The report said: “Although two requests are not enough to assess how well each country is doing, the exercise certainly provided a global thermometer on how well these laws are being implemented.”
The Centre for Law and Democracy report found that only three out of 76 countries charged fees for the public access to information requests made as part of the test, describing the “low incidence” as “encouraging”.
“The virtual absence of fees being charged is one of the positive outcomes of this testing exercise,” it said.
A change to the law last year means that Bermuda — where Pati was enacted a decade ago — upon commencement of the amendments, can begin charging fees for requests.
The legislation provided that public authorities would be allowed to charge requesters $60 an hour for requests that exceed 16 hours to process, while requests that take more than 100 hours to complete could be rejected.
The CLD report said that the “vast majority of volunteers who received information” as part of its global study reported that no fees were charged.
“Indeed, fees were charged in only three countries: in one country of approximately US$5.66 for both requests, in another of approximately $2.03 (with additional fees to be determined subsequently) for the environmental question and approximately $6.06 for the vaccine question, and in another where an approximately $3.62 application fee was charged for both requests.”
The Gazette submitted the Pati requests for the CLD on June 18, when the Department of Health was asked for a list of the Covid vaccines it bought between 2020 and 2023, and a request was made to the DENR for records of the five environmental incidents between 2021 and 2024 which were the most costly in terms of required remediation measures.
The health department acknowledged the request that day and disclosed the records in full within the six-week time frame set out in the Public Access to Information Act.
The DENR also acknowledged receipt the same day and asked for details on the “types of environmental incidents” to which the request referred.
The information officer wrote: “Please note that we administer clean-up/reports/fines of fuel/oil spills (on land and on the sea), sewage discharges from boats into the near-shore, fuel leaks from abandoned and derelict vessels under the Government-Keep Bermuda Beautiful memorandum of understanding, emissions to the air, damage of protected species, etc.
“These are the types of incidents that could all lead to some element of remediation.
“There are also other types of environmental incidents where remediation is not applicable.”
The Gazette responded to say the request sought records of the five most costly remediation works of all the kinds of incidents that required remediation.
No further correspondence was received and the department did not issue an initial decision in the statutory time frame.
The Gazette then sought an internal review from the head of the authority, the permanent secretary, on August 6, and received an out-of-office message.
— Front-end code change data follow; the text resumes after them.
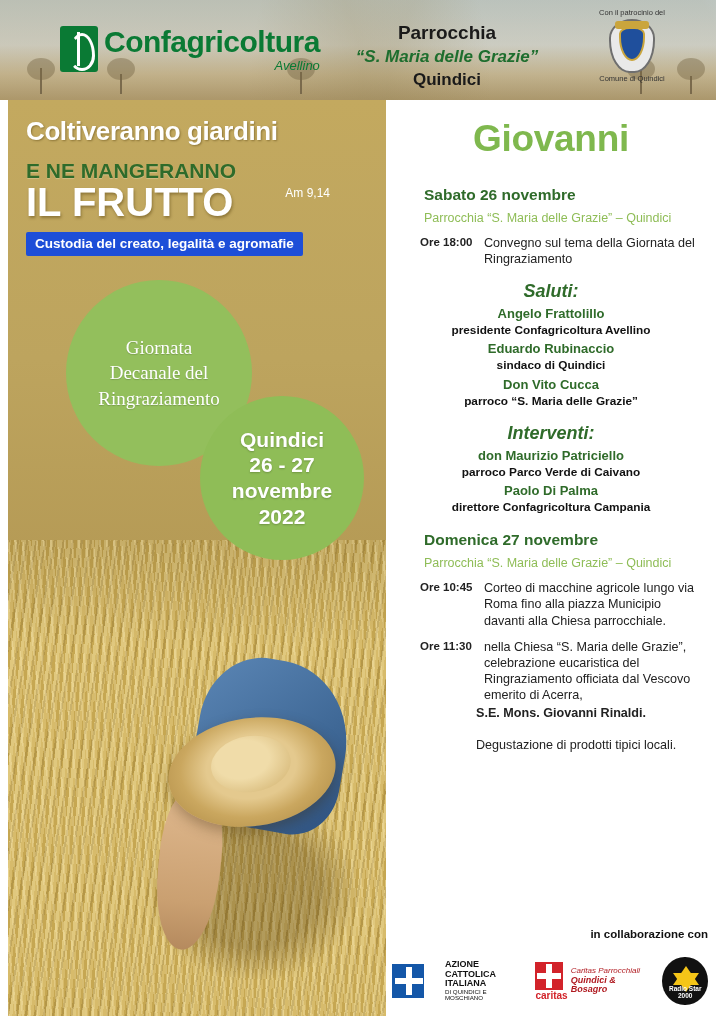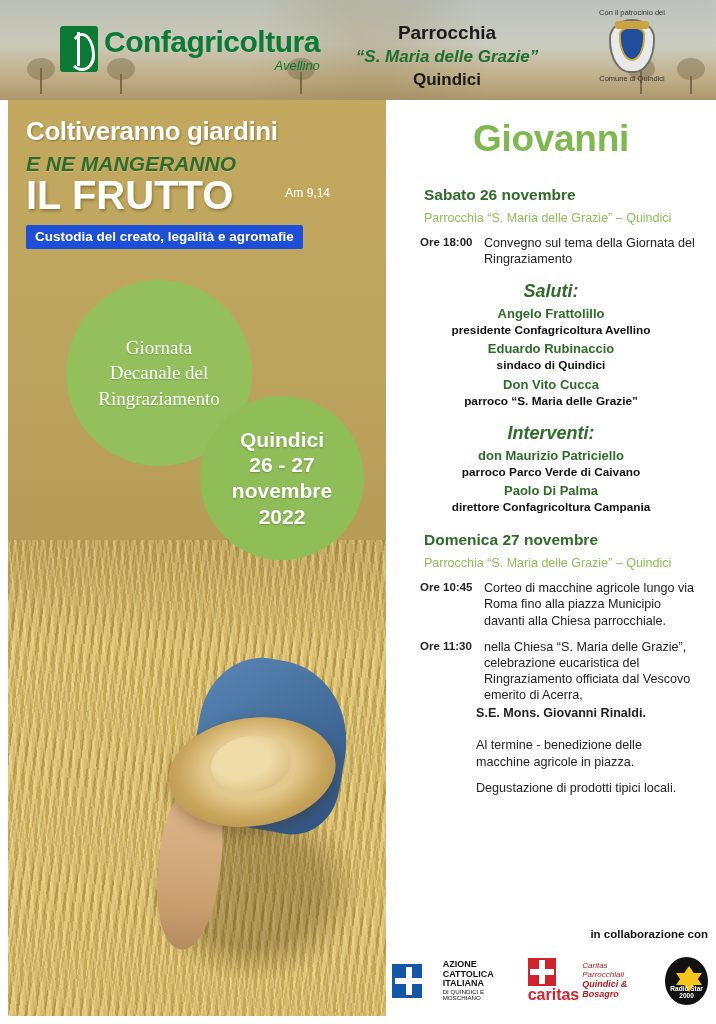--- a/index.html
+++ b/index.html
@@ -195,9 +195,8 @@
   }
   .hl-2 {
     font-size: 21px; font-weight: bold; color: #2f6b2a;
-    margin-top: 7px;
+    margin-top: 14px;
     text-shadow: 0 1px 1px rgba(255,255,255,0.25);
-    font-style: italic;
   }
   .hl-3 {
     font-size: 40px; font-weight: bold; color: #ffffff;

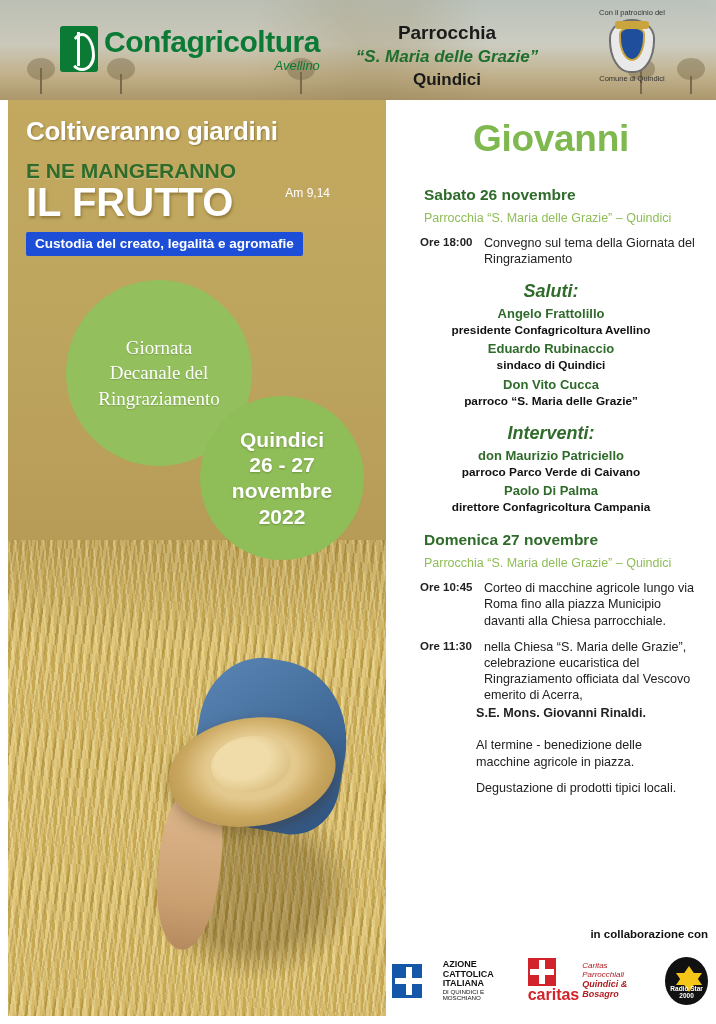--- a/index.html
+++ b/index.html
@@ -496,7 +496,6 @@
     </div>
     <div class="note strong-line" style="margin-bottom:16px;">S.E. Mons. Giovanni Rinaldi.</div>
 
-    <div class="note">Al termine - benedizione delle macchine agricole in piazza.</div>
     <div class="note">Degustazione di prodotti tipici locali.</div>
   </div>
 

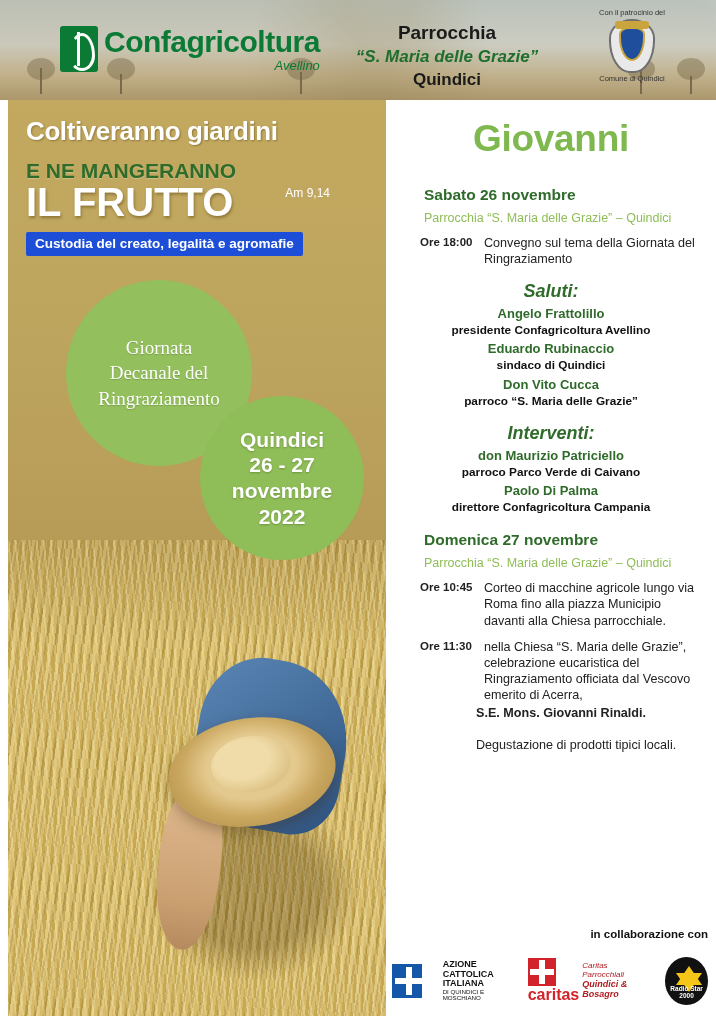--- a/index.html
+++ b/index.html
@@ -359,7 +359,7 @@
   }
   .caritas-mark::before { left: 11px; top: 2px; width: 6px; height: 24px; }
   .caritas-mark::after { left: 2px; top: 11px; width: 24px; height: 6px; }
-  .caritas-text { font-size: 16px; color: #d2232a; font-weight: bold; }
+  .caritas-text { font-size: 10px; color: #d2232a; font-weight: bold; }
   .caritas-sub { line-height: 1.1; text-align: left; }
   .caritas-s1 { font-size: 8px; color: #b01a20; font-style: italic; }
   .caritas-s2 { font-size: 9px; color: #b01a20; font-style: italic; font-weight: bold; }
The Gazette failed to forward the request to the acting head and no decision was received within six weeks.
The CLD report said: “A mute refusal is generally considered to be the worst possible outcome in terms of how well an RTI system is working.
“In most cases, it represents no substantive engagement at all with an applicant although, in some cases, receipts were provided against requests or demands to clarify the request were made.”
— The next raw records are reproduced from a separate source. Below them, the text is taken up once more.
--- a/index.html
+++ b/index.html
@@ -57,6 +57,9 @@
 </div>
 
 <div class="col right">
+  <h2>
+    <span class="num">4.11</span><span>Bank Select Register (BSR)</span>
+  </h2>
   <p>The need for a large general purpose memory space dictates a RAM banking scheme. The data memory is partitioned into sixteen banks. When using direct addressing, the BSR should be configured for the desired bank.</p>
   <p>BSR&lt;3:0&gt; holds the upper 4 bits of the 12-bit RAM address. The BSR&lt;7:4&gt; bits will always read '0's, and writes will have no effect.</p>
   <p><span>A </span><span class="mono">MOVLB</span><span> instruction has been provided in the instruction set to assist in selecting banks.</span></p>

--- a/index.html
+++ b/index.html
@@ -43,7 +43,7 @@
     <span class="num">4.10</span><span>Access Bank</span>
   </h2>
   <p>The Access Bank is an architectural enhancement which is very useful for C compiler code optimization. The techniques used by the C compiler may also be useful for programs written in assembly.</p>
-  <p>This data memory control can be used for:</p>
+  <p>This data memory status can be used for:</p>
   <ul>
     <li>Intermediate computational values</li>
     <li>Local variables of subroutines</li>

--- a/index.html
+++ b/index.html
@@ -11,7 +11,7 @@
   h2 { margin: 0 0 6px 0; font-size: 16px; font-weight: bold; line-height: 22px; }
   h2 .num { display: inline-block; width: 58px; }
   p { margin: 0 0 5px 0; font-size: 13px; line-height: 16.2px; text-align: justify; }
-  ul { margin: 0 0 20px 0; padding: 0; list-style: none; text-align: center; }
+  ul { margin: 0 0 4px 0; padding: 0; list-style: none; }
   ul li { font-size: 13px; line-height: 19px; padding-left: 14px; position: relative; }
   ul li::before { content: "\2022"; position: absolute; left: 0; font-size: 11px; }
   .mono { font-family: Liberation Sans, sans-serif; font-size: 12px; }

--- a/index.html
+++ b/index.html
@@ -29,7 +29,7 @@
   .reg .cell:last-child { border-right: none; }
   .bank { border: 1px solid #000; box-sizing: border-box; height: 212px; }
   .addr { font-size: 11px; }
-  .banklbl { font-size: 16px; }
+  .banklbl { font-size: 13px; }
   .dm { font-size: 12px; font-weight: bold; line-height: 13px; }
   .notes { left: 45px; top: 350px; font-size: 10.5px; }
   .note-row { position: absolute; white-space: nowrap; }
The CLD allocated 30 days for public authorities to respond to the Pati requests because, it said, the initial deadline for responding to requests is 30 days or fewer in most countries.
That means the health department’s disclosure would have been “formally classified as late” for the purposes of the study, even though it was within the 42 days allowed under Bermuda’s Pati Act.
“The overall average time taken to respond to requests [globally] was 22.06 calendar days, which is a decent result,” said the report.
“About a quarter of these [22] came in after the 30 days allocated … but only six responses came in after 50 days.”
Toby Mendel, the executive director of CLD, said in a statement: “The global RTI stress test exercise really highlights key implementation challenges with RTI laws globally, with a high rate of mute refusals but, positively, a higher rate of some information being provided and almost no reasoned refusals [ie, refusals based on exceptions].
“Regionally, Central and Eastern Europe did the best, overall, with the Arab region coming in last place, Africa being the weakest after that, and Latin America and the Caribbean, Asia and the Pacific, and Western Europe and North America all fairly close together in the middle.”
The centre said it hoped the testing exercise would “help reinvigorate campaigns for better implementation of public access to information laws in countries around the world”.
Mr Outerbridge said on Friday that the Information Commissioner’s Office supported the CLD’s work in its efforts to enhance access to information rights globally.
“Fittingly, too, in Unesco’s 2025 global assessment for sustainable development goal 16.10.2, which measures countries’ adoption and implementation of public access to information, Bermuda achieved the highest score of nine for the strength of our Pati regime,” he added.
“The ICO appreciates The Royal Gazette’s participation in CLD’s global right to information stress test so that Bermuda could be represented in the aggregate results for the Latin America and Caribbean region.”
Mr Outerbridge said: “For accurate statistics and data on the overall Pati performance of Bermuda’s public authorities, the ICO directs the public to our website, ico.bm, and our annual report.”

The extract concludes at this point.